The government's initiative in late January promised much: Disarming the paramilitaries, at least to a degree. Completing the official investigation of the massacre. Restructuring the police forces in Chiapas. Improving the administration of justice in Chiapas. And eliminating all "non-authorized taxes," a measure presumably directed at the paramilitaries.

Some of the specific actions sounded good, too, particularly a pledge to "discuss the relocation of army units" in Chiapas, and the promise of humanitarian aid to refugees and to help them return to their communities.

But other proposed actions sounded cynical and mischievous, particularly a promise to "eliminate duplication" in municipal government functions. That expressed a clear intent to go after the autonomous councils, which are central to the Zapatista movement.

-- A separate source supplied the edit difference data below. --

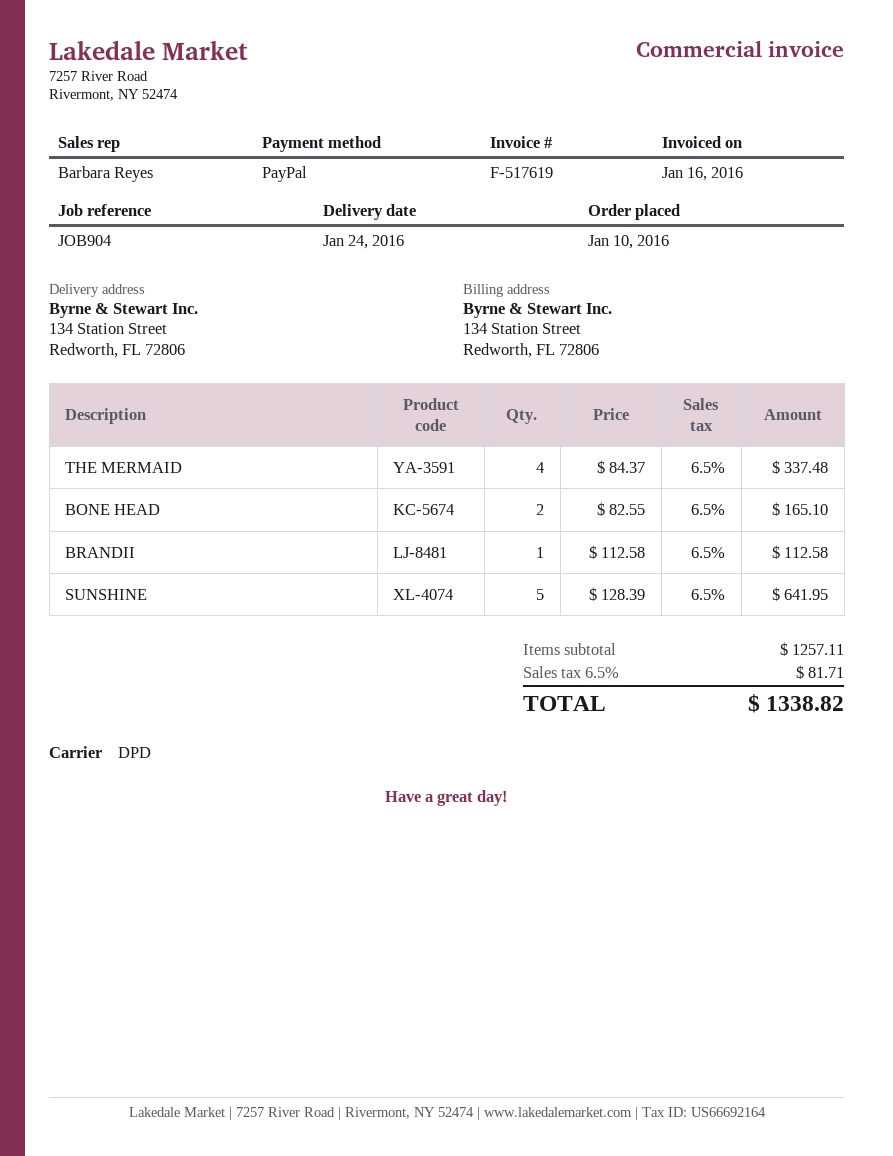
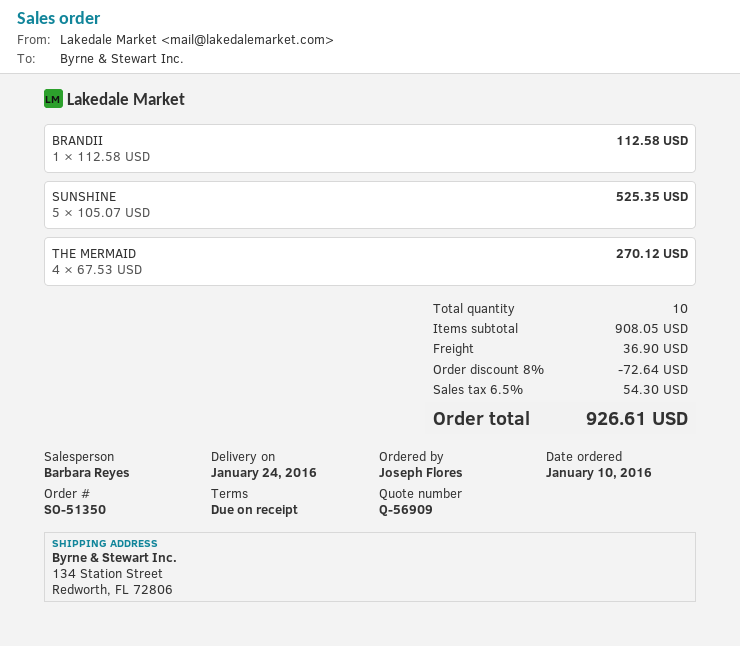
THE MERMAID: 4 x 84.37 = 337.48 -> 4 x 67.53 = 270.12
BONE HEAD: 2 x 82.55 = 165.10 -> none
SUNSHINE: 5 x 128.39 = 641.95 -> 5 x 105.07 = 525.35
subtotal: 1257.11 -> 908.05
discount: none -> 8% = 72.64
shipping: none -> 36.90
tax: 6.5% = 81.71 -> 6.5% = 54.30
total: 1338.82 -> 926.61

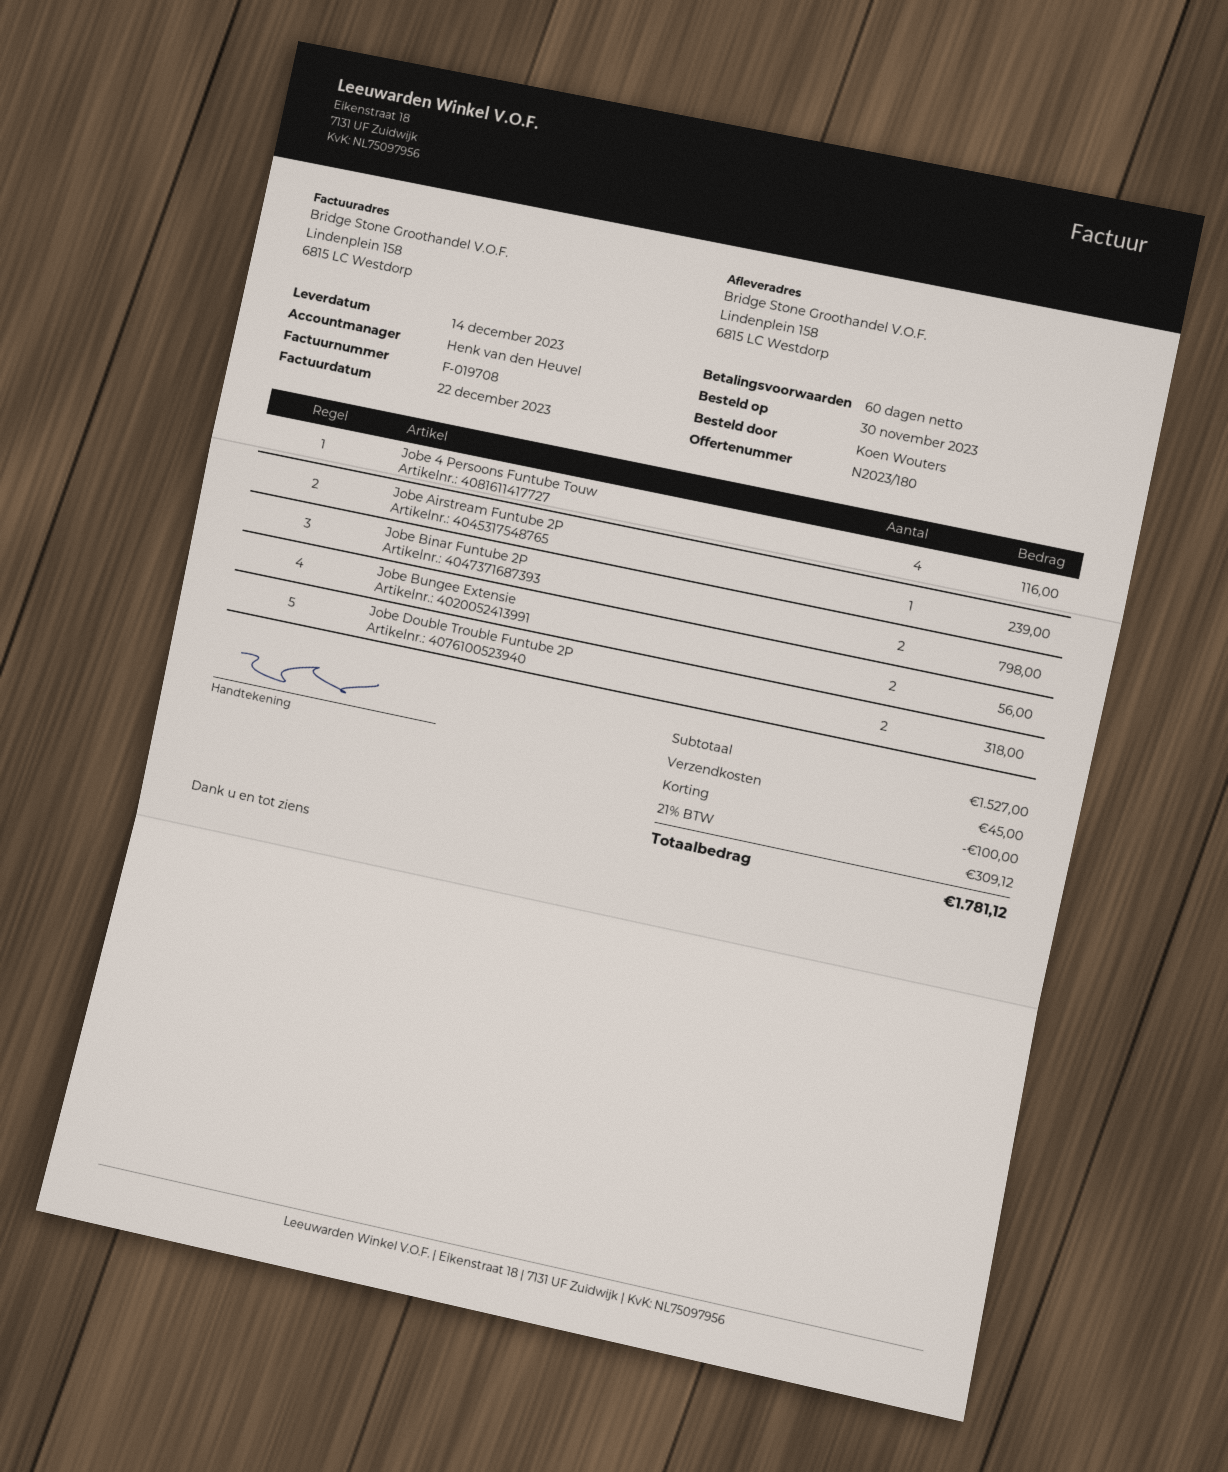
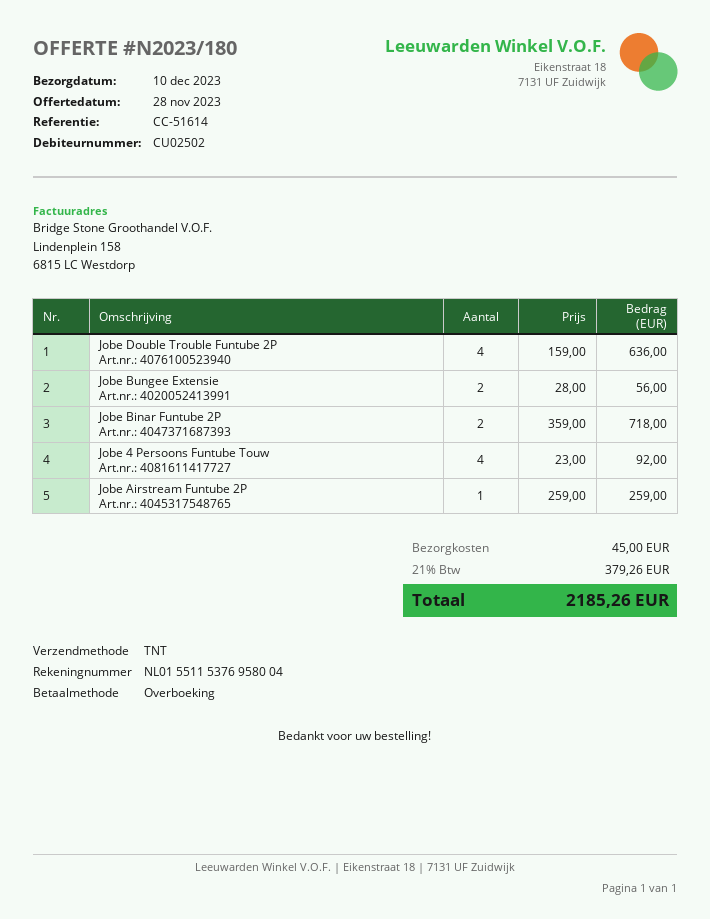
delivery date: 2023-12-14 -> 2023-12-10
Jobe 4 Persoons Funtube Touw: 4 for 116.00 -> 4 for 92.00
Jobe Airstream Funtube 2P: 1 for 239.00 -> 1 for 259.00
Jobe Binar Funtube 2P: 2 for 798.00 -> 2 for 718.00
Jobe Double Trouble Funtube 2P: 2 for 318.00 -> 4 for 636.00
discount: 100.00 -> none
tax: 21% = 309.12 -> 21% = 379.26
total: 1781.12 -> 2185.26

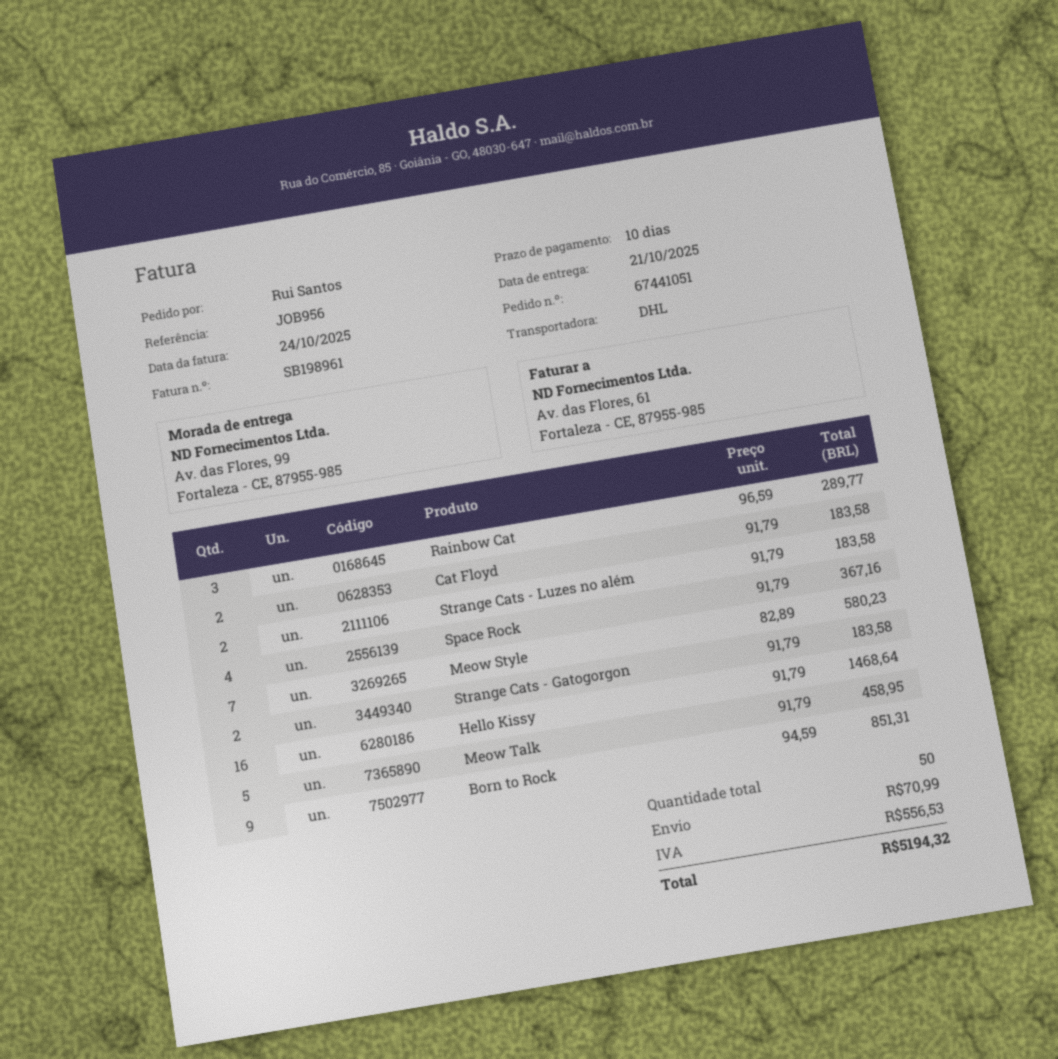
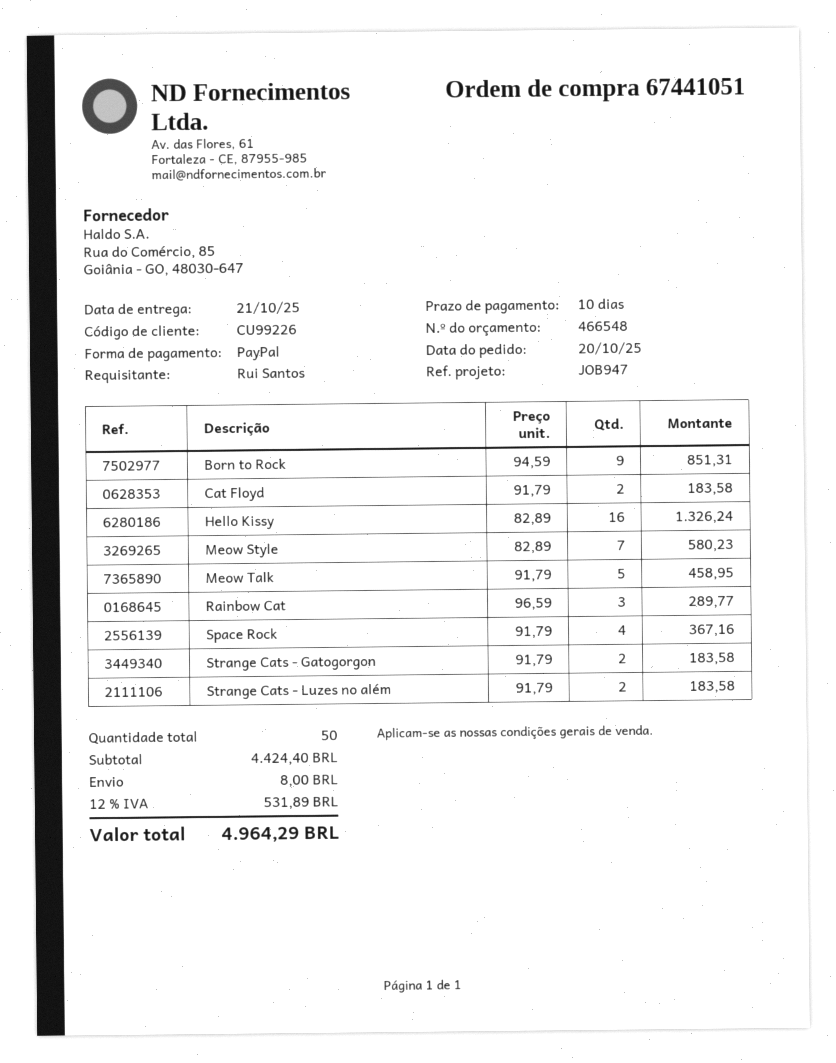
reference: JOB956 -> JOB947
Hello Kissy: 16 x 91.79 = 1468.64 -> 16 x 82.89 = 1326.24
shipping: 70.99 -> 8.00
tax: 556.53 -> 531.89
total: 5194.32 -> 4964.29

Two fundamental problems also cast doubt on the government's initiative: First, the government's principal objections to the San AndrÉs accords still stand, particularly the agreement on indigenous autonomy. This is tantamount to continued rejection of the already signed accords. Second, in the announcement of the initiative no reference was made to the Law for Peace in Chiapas; in other words, the government's new initiative ignores the fact that there is already a legal framework in place for the negotiations.

At the end of January, hardly anything about the government's peace initiative was clear. It may lead to something positive. Or it may be little more than a public relations ploy by the spinmeisters in Mexico City.

So far, President Zedillo's discourse regarding Chiapas brims with contradictions. He does not yet appear to have a strategy for a peaceful resolution to the conflict. In addition, the economic crisis that was revealed as Zedillo began his term has not been resolved. Indeed, recent drops in oil prices have worsened it. Zedillo cannot buy much more time and he does not have a lot of leeway.

The way in which attempts to solve the conflict in Chiapas unfold are of historic importance to Mexico. If a military solution is ultimately imposed, the military will gain greater power and autonomy throughout Mexico, and whatever remains of the rule of law will vanish. In spite of the 1997 elections, the country's transition to democracy will be aborted.

If, on the other hand, a just and viable solution can be attained through a rational negotiating process, then the transition to the democracy that Mexico needs could become a reality.

Alejandro Nadal is a professor of economics at El Colegio de Mexico in Mexico City and is a member of the Bulletin's Board of Directors. In 1996, he served as an economic adviser to the Zapatista negotiating team.